French Farm Animals
On our recent trip to the Pays Basque we spent a lot of quality time looking at French farm animals. They were just like American farm animals, only different, in the same way that French people are just like American people, only different.
These beautiful long-haired sheep were everywhere, making the Basque country look like a weaver’s paradise, although we were told that their wool is used mainly to make mattresses, being generally too coarse for making garments.
On a small detour we took across the border into the Spanish Basque country, these calm and intelligent goats were trooping down the road without a shepherd or even a dog to keep them on track.
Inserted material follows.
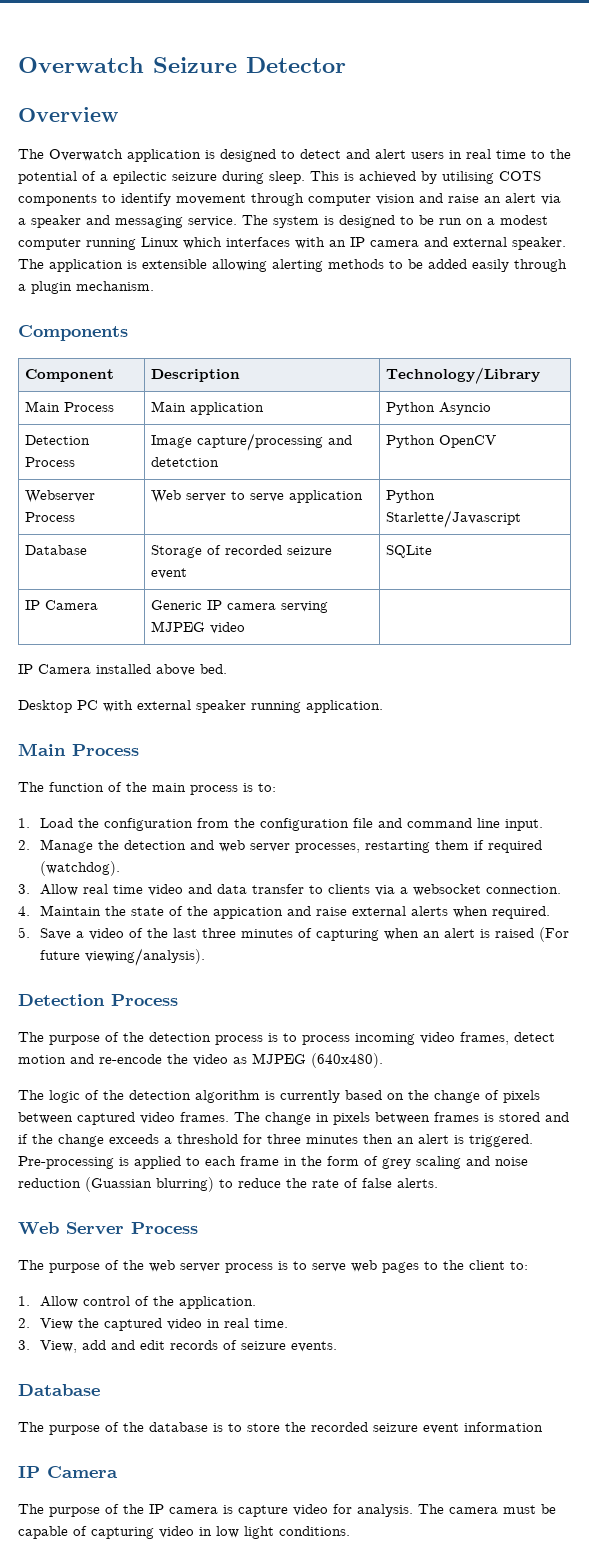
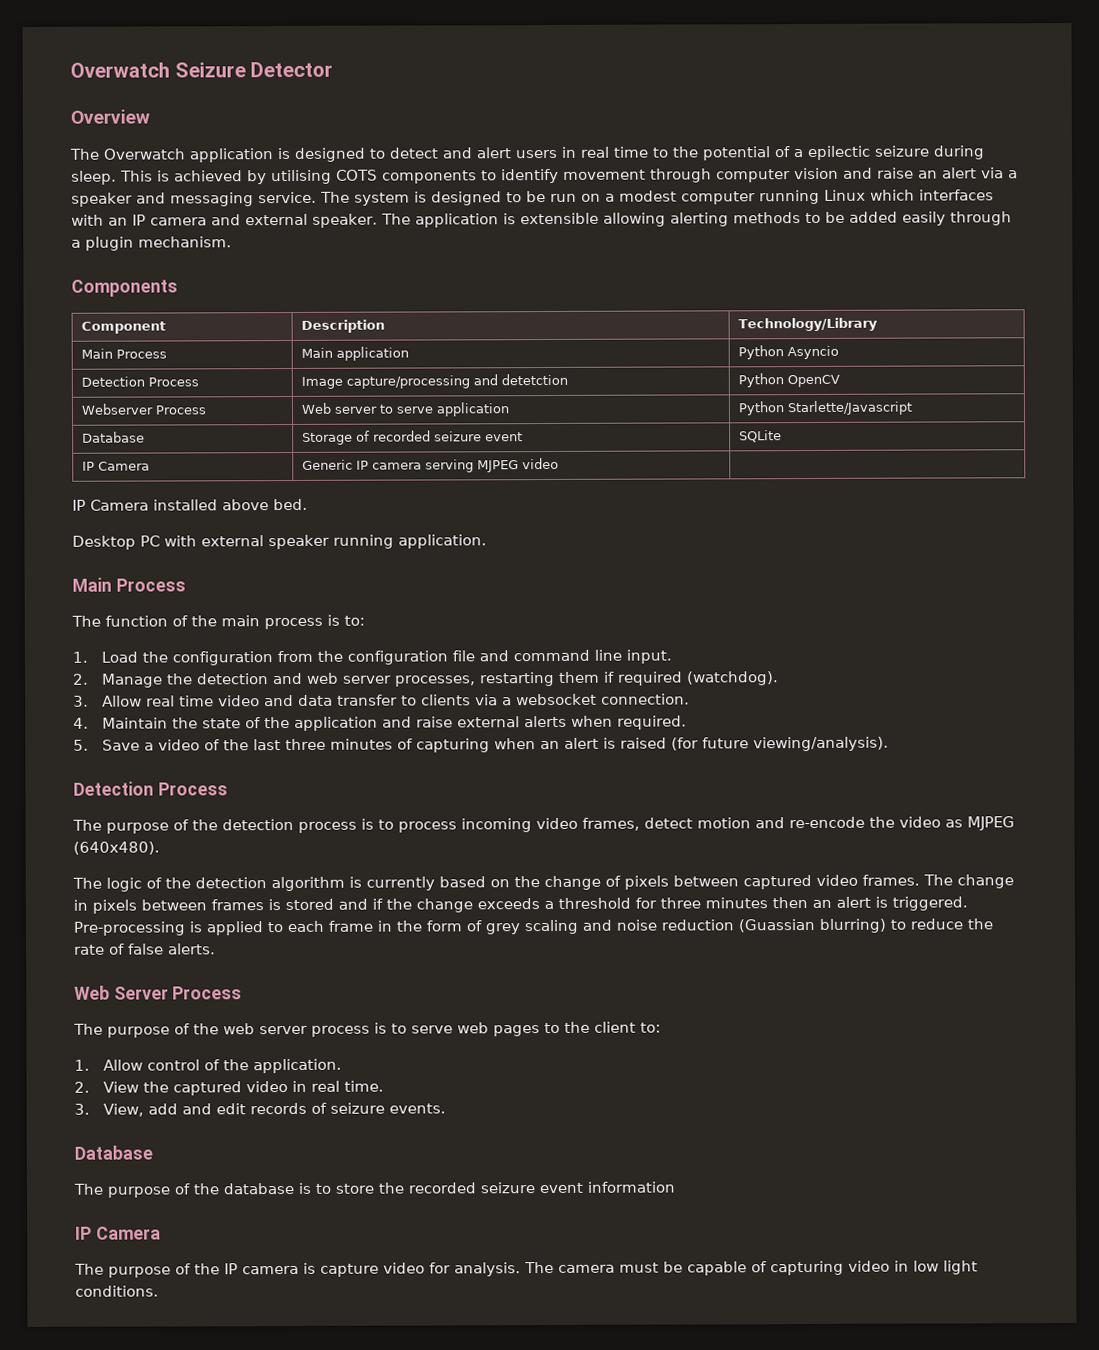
[212,907,283,919] appication -> [293,716,378,731] application
[538,927,569,942] (For -> [670,737,699,751] (for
Several of them put their heads into the car to check us out, or possibly they were lonely Volvo enthusiasts, since they didn’t leave until we shooed them away.
The Basque pigs, one of only six breeds of heritage pigs remaining in France, don’t look like any pigs I’ve seen before. Not that I’ve seen a lot of pigs personally, but these lop-eared pigs are especially endearing. And delicious. It’s a terrible and wonderful truth
that the Basques have a special way with meat, and their ham is some of the best anywhere. There, I’ve said it. We ate beautiful animals on our trip to the Pays Basque, lots of them. Few vegetables found their way to our plates, but the meat was ever present. We even ate wild doves, which are delicious, and dark and different, and don’t taste like chicken. Just as the Pays Basque is deliciously different, and doesn’t feel like France.